[RECORDS FOR PROCESSING]

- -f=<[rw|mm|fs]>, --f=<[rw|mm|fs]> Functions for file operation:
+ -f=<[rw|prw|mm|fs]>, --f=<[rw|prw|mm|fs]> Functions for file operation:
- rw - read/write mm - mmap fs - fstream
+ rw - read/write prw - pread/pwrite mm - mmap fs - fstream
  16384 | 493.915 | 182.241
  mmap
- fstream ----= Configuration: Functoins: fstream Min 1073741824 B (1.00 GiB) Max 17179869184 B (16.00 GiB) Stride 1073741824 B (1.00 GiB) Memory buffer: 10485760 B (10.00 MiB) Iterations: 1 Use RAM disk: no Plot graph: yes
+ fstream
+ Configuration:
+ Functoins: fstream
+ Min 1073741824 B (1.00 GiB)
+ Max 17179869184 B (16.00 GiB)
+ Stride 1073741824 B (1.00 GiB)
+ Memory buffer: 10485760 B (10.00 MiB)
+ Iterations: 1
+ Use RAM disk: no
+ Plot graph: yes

[/RECORDS FOR PROCESSING]

WORK REQUIRED: Produce exactly the lines from the one containing "- fstream ----= Configuration: Functoins: fstream" through the final line of the records above, both included, and no others.

TASK RESULT:
- fstream ----= Configuration: Functoins: fstream Min 1073741824 B (1.00 GiB) Max 17179869184 B (16.00 GiB) Stride 1073741824 B (1.00 GiB) Memory buffer: 10485760 B (10.00 MiB) Iterations: 1 Use RAM disk: no Plot graph: yes
+ fstream
+ Configuration:
+ Functoins: fstream
+ Min 1073741824 B (1.00 GiB)
+ Max 17179869184 B (16.00 GiB)
+ Stride 1073741824 B (1.00 GiB)
+ Memory buffer: 10485760 B (10.00 MiB)
+ Iterations: 1
+ Use RAM disk: no
+ Plot graph: yes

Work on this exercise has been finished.